**Exercise inputs**
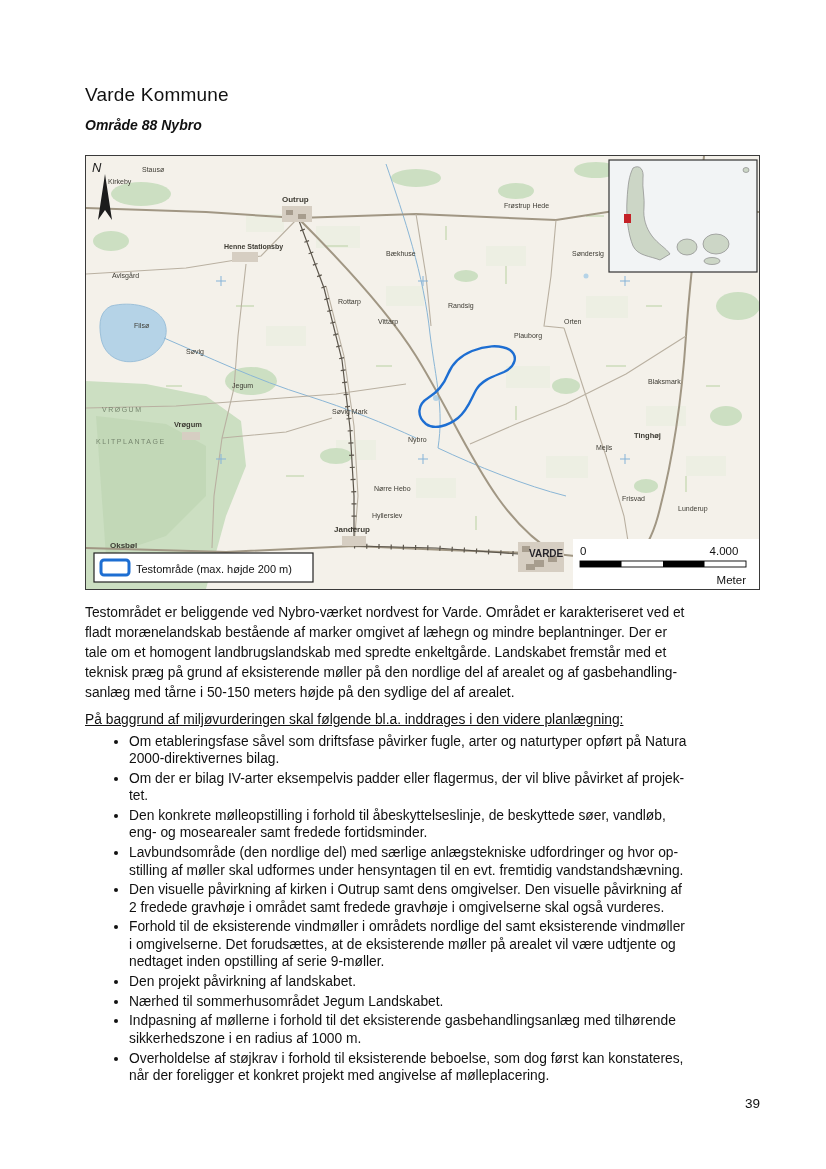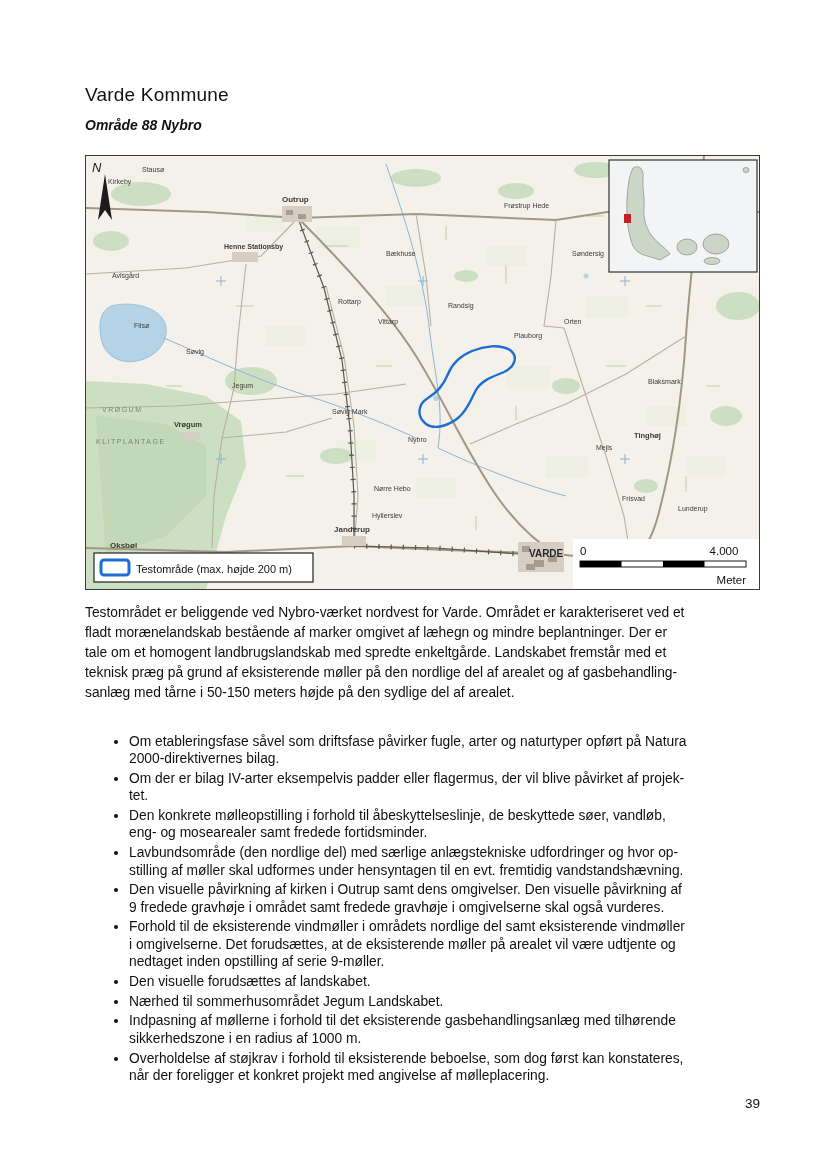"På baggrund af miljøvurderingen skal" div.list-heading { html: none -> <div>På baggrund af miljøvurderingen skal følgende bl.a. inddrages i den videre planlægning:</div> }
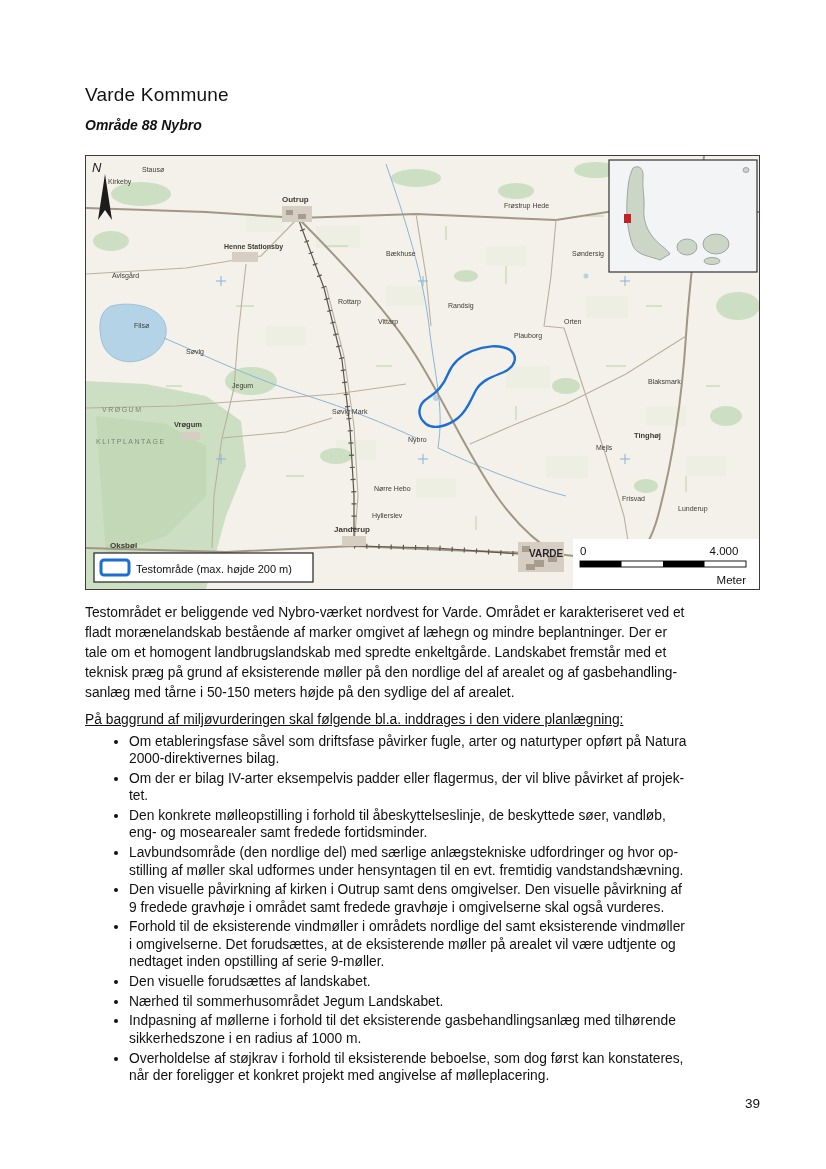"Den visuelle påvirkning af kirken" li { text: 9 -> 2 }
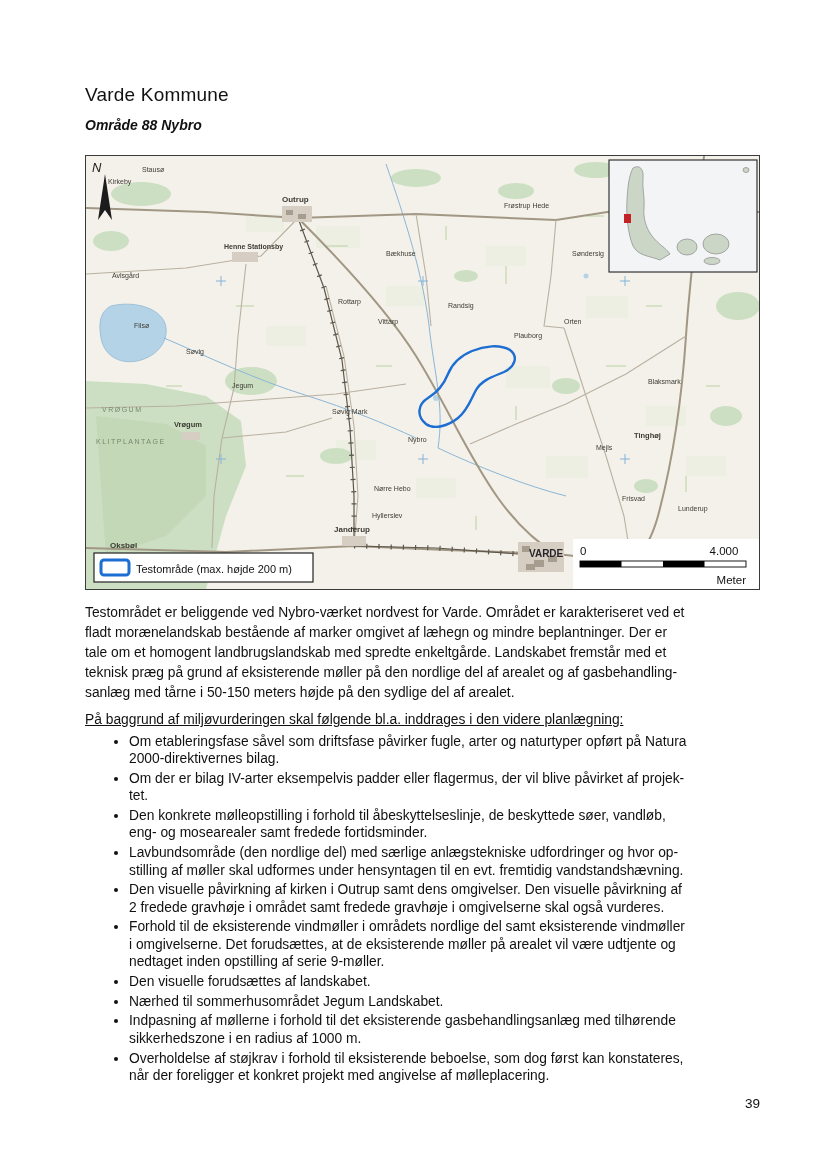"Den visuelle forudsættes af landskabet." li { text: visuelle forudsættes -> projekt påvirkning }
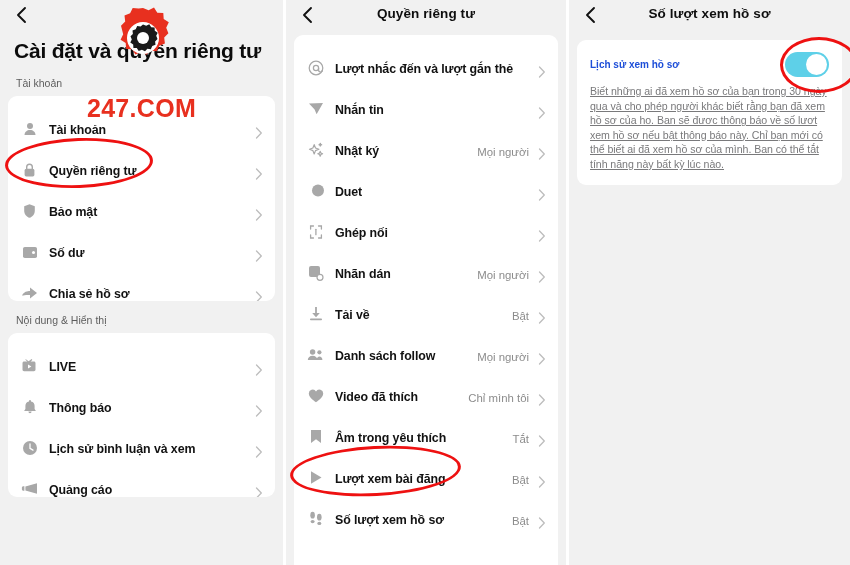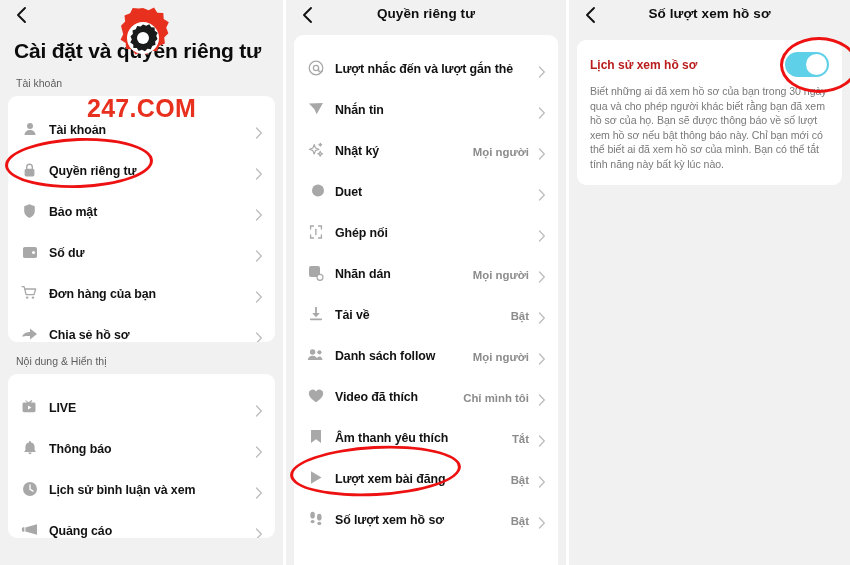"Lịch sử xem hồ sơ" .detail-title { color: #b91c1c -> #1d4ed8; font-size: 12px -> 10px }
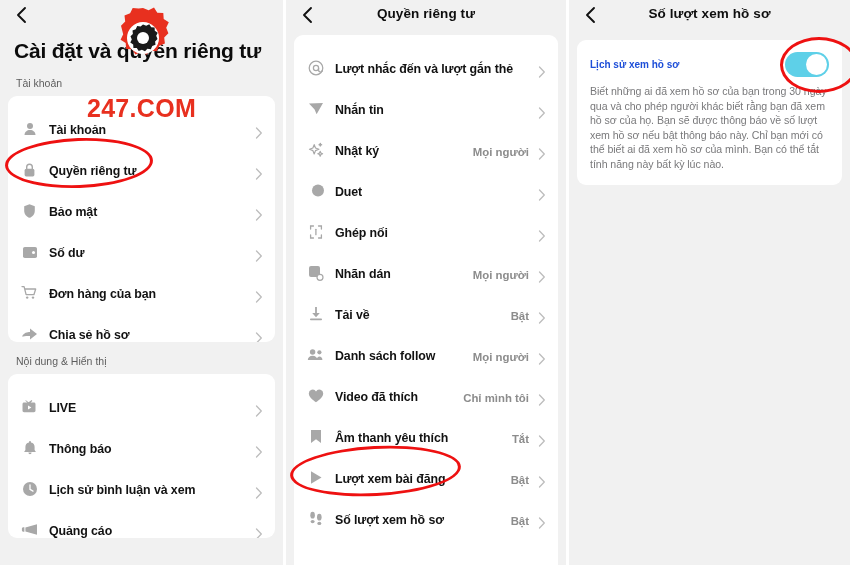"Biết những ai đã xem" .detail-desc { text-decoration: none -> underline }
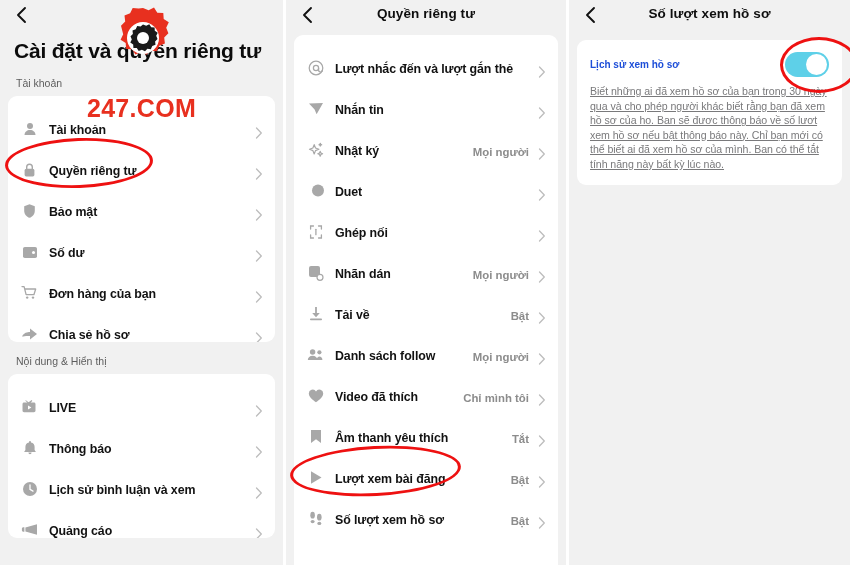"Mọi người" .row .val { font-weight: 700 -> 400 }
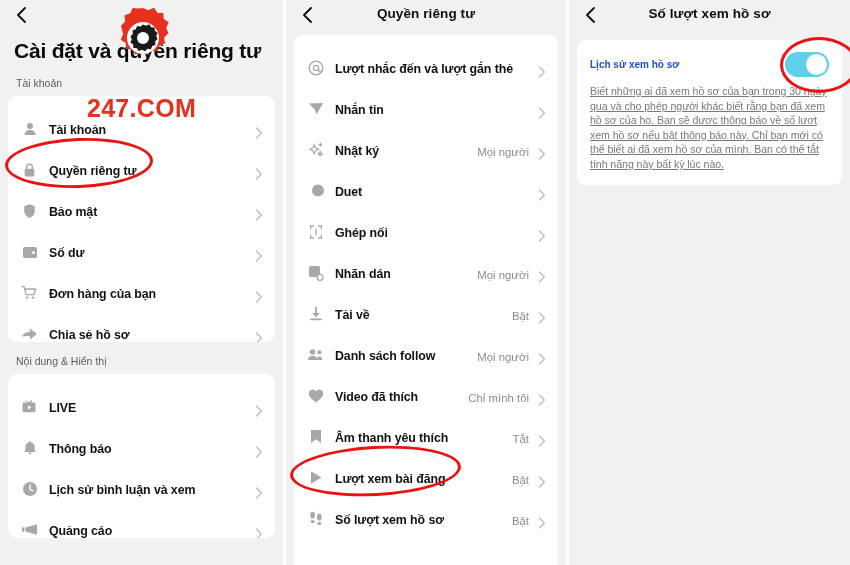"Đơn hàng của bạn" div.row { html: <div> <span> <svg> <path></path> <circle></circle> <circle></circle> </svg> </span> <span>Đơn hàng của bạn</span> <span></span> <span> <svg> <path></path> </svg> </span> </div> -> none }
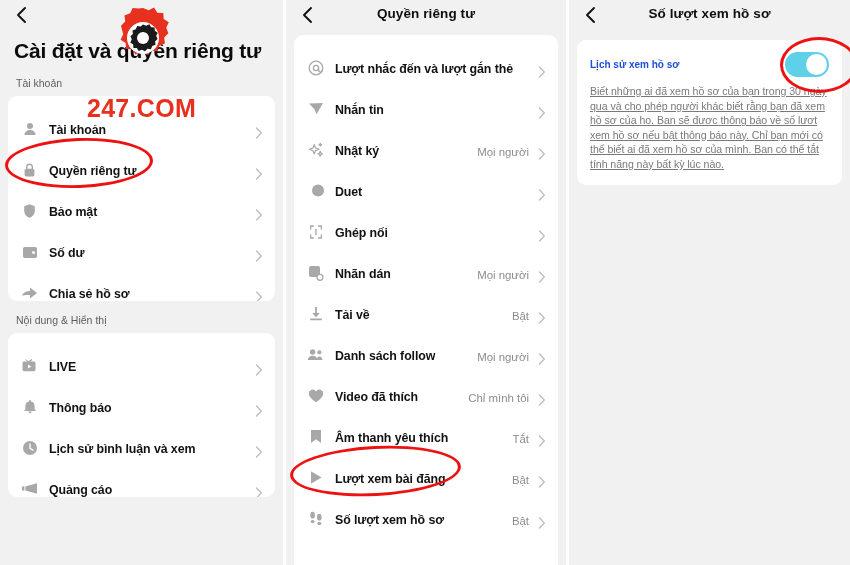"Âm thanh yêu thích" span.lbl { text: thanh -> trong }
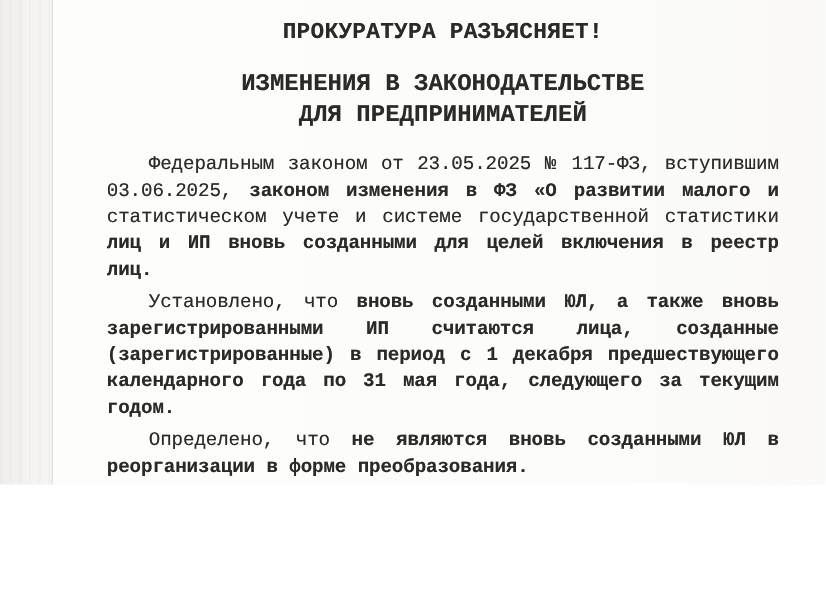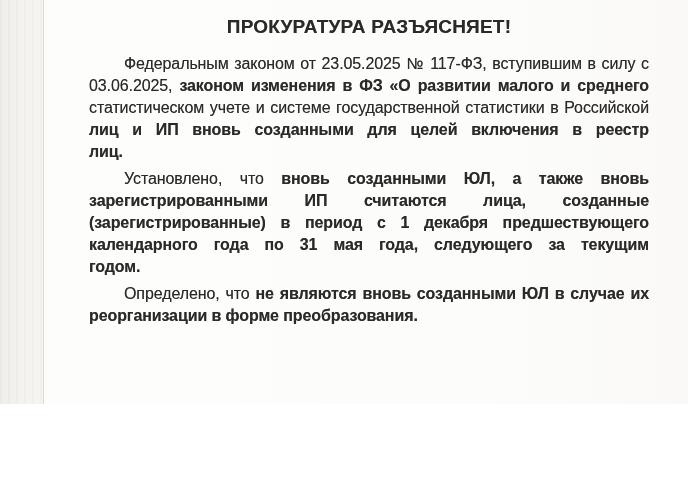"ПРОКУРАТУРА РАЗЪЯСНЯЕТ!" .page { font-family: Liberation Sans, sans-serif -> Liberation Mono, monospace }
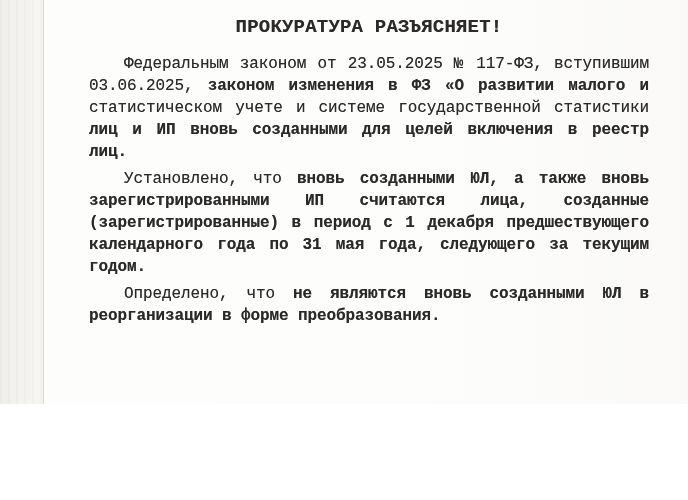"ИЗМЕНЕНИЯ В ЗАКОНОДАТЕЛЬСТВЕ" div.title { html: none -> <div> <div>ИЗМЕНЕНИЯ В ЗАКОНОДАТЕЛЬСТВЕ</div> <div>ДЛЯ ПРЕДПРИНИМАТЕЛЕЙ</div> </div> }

**Instructions for the task**
Everything in the entries above should be printed again exactly, apart from the pictures.

**Response to the exercise**
"På baggrund af miljøvurderingen skal" div.list-heading { html: none -> <div>På baggrund af miljøvurderingen skal følgende bl.a. inddrages i den videre planlægning:</div> }
"Den visuelle påvirkning af kirken" li { text: 9 -> 2 }
"Den visuelle forudsættes af landskabet." li { text: visuelle forudsættes -> projekt påvirkning }
"Lịch sử xem hồ sơ" .detail-title { color: #b91c1c -> #1d4ed8; font-size: 12px -> 10px }
"Biết những ai đã xem" .detail-desc { text-decoration: none -> underline }
"Mọi người" .row .val { font-weight: 700 -> 400 }
"Đơn hàng của bạn" div.row { html: <div> <span> <svg> <path></path> <circle></circle> <circle></circle> </svg> </span> <span>Đơn hàng của bạn</span> <span></span> <span> <svg> <path></path> </svg> </span> </div> -> none }
"Âm thanh yêu thích" span.lbl { text: thanh -> trong }
"ПРОКУРАТУРА РАЗЪЯСНЯЕТ!" .page { font-family: Liberation Sans, sans-serif -> Liberation Mono, monospace }
"ИЗМЕНЕНИЯ В ЗАКОНОДАТЕЛЬСТВЕ" div.title { html: none -> <div> <div>ИЗМЕНЕНИЯ В ЗАКОНОДАТЕЛЬСТВЕ</div> <div>ДЛЯ ПРЕДПРИНИМАТЕЛЕЙ</div> </div> }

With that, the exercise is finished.